Traditional values and adolescent depression: Unraveling mediating mechanisms through self-esteem
Traditional values and adolescent depression: Unraveling mediating mechanisms through self-esteem

Traditional values and adolescent depression: Unraveling mediating mechanisms through self-esteem

PLoS One. 2025 Sep 15;20(9):e0331660. doi: 10.1371/journal.pone.0331660. eCollection 2025.

ABSTRACT

Drawing on nationally representative data from the 2018 China Family Panel Studies (CFPS), this research examines the mechanisms through which traditional values influence adolescent depressive symptoms via self-esteem.
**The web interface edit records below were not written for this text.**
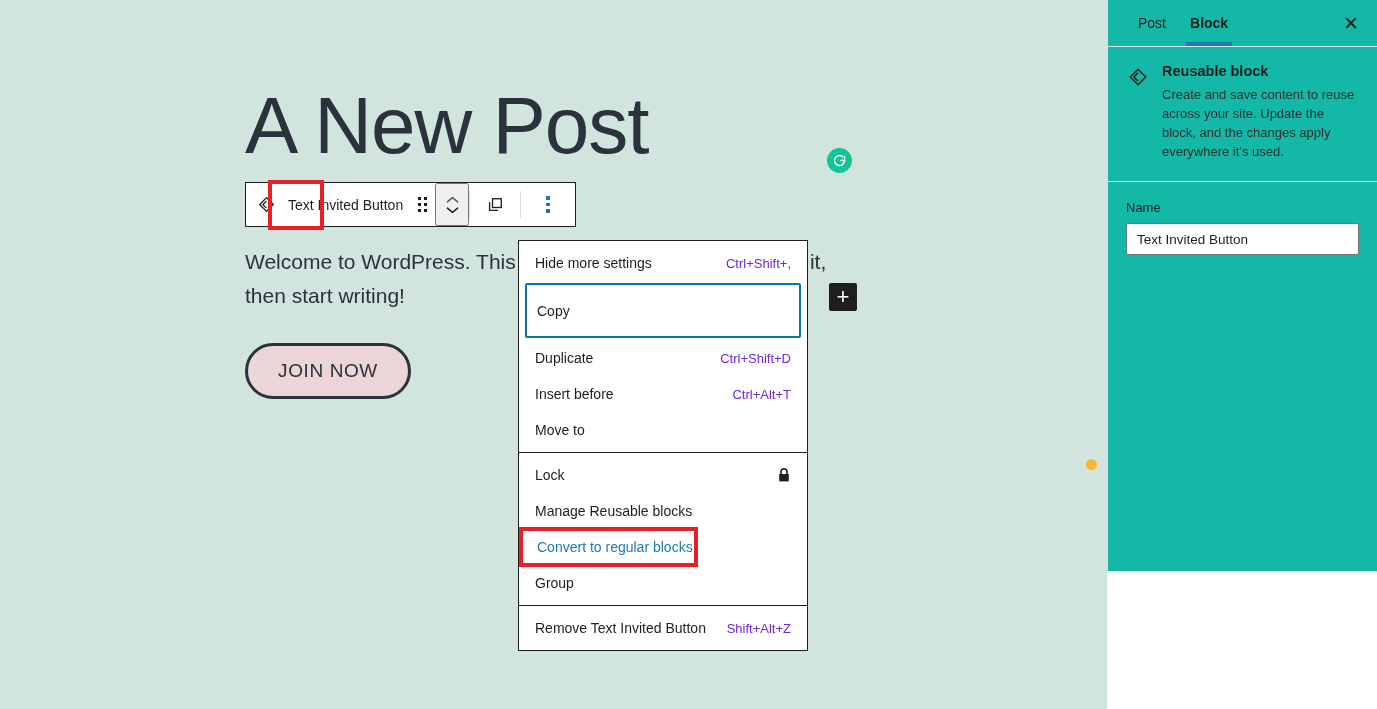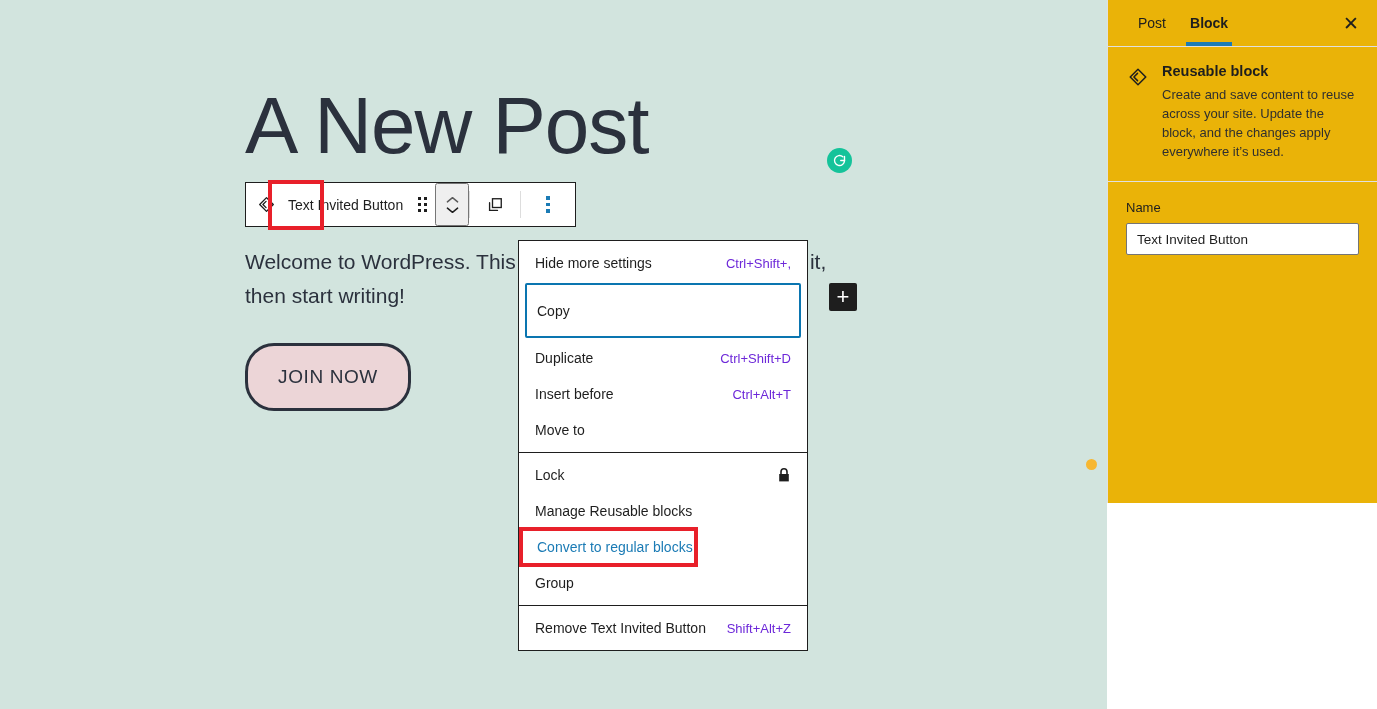--- a/index.html
+++ b/index.html
@@ -28,21 +28,21 @@
   }
   .post-paragraph {
     position: absolute; left: 245px; top: 245px;
     width: 605px;
     font-size: 21px;
     line-height: 34px;
     color: #2b313d;
   }
   .join-btn {
     position: absolute; left: 245px; top: 343px;
-    width: 166px; height: 68px;
+    width: 166px; height: 56px;
     border: 3px solid #2b313d;
     border-radius: 29px;
     background: #ecd5d7;
     color: #2b313d;
     font-size: 19px;
     letter-spacing: .6px;
     display: flex; align-items: center; justify-content: center;
     font-family: "Liberation Sans", sans-serif;
   }
 
@@ -148,22 +148,22 @@
     margin: 0 0 0 2px;
     width: 175px;
     background: #fff;
     z-index: 3;
   }
   .lock-icon { width: 14px; height: 16px; }
 
   
   .sidebar {
     position: absolute; left: 1107px; top: 0;
-    width: 270px; height: 503px;
-    background: #eab308;
+    width: 270px; height: 571px;
+    background: #14b8a6;
     border-left: 1px solid #e0e0e0;
   }
   .sb-header {
     height: 47px;
     display: flex; align-items: center;
     border-bottom: 1px solid #e0e0e0;
     padding: 0 10px 0 18px;
     position: relative;
   }
   .sb-tab {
Utilizing Karlson-Holm-Breen (KHB) decomposition analysis with a sample of 4,217 adolescents aged 10-19 years, we found that overall traditional values demonstrated a nonsignificant total effect (β = -0.471, p = 0.116) yet exhibited a significant indirect effect through self-esteem (β = -0.447, p < 0.01 = 0.001, 95% CI [-0.716, -0.177]). Material-oriented and mortality-related values, including pursuit of wealth (β = 0.222, p = 0.178), avoiding social disapproval (β = -0.388, p = 0.031), and posthumous remembrance (β = -0.065, p = 0.648), demonstrated no significant mediation effects. Future-oriented traditional values manifested complete mediation through self-esteem, with significant indirect effects for intimate relations (β = -0.155, p = 0.026), achievement orientation (β = -0.226, p = 0.005), family cohesion (β = -0.255, p = 0.019), lineage continuation (β = -0.159, p = 0.020), and offspring success (β = -0.166, p = 0.042). Hedonic value orientation manifested partial mediation with both significant direct (β = -0.410, p = 0.050) and indirect effects (β = -0.312, p = 0.001). These findings illuminate how traditional values influence adolescent mental health in contemporary China, where distal life-course values operate through self-evaluative mechanisms, while proximate experiential values maintain direct psychological effects.